### TASK BRIEF
Transcribe everything in the records exactly. Skip the images.

### SUPPLIED INFORMATION
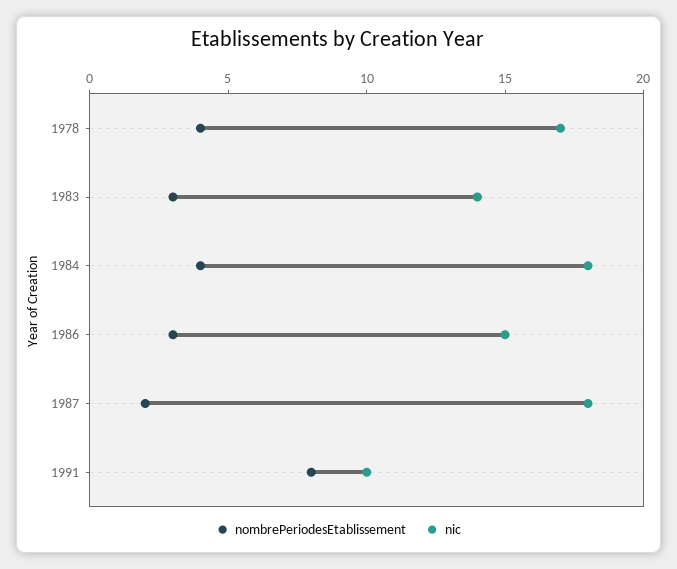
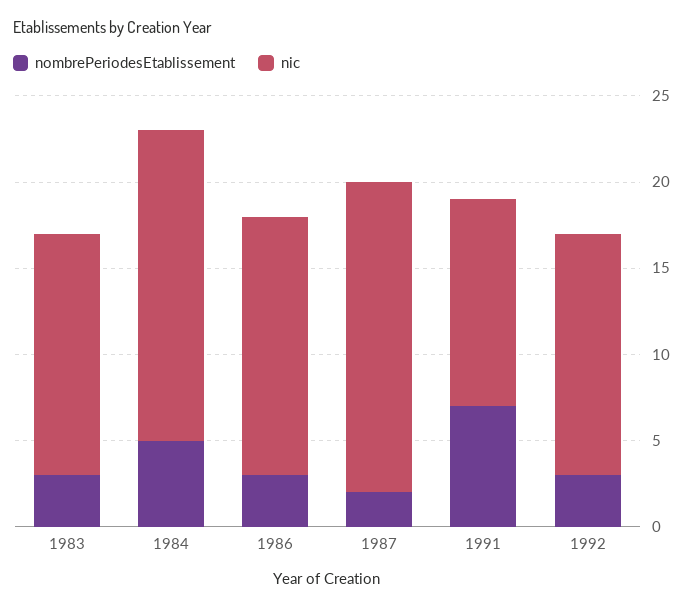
nombrePeriodesEtablissement, 1978: 4 -> none
nic, 1978: 17 -> none
nombrePeriodesEtablissement, 1984: 4 -> 5
nombrePeriodesEtablissement, 1991: 8 -> 7
nic, 1991: 10 -> 12
nombrePeriodesEtablissement, 1992: none -> 3
nic, 1992: none -> 14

### SOLUTION FOR THIS PROBLEM
nombrePeriodesEtablissement, 1978: 4 -> none
nic, 1978: 17 -> none
nombrePeriodesEtablissement, 1984: 4 -> 5
nombrePeriodesEtablissement, 1991: 8 -> 7
nic, 1991: 10 -> 12
nombrePeriodesEtablissement, 1992: none -> 3
nic, 1992: none -> 14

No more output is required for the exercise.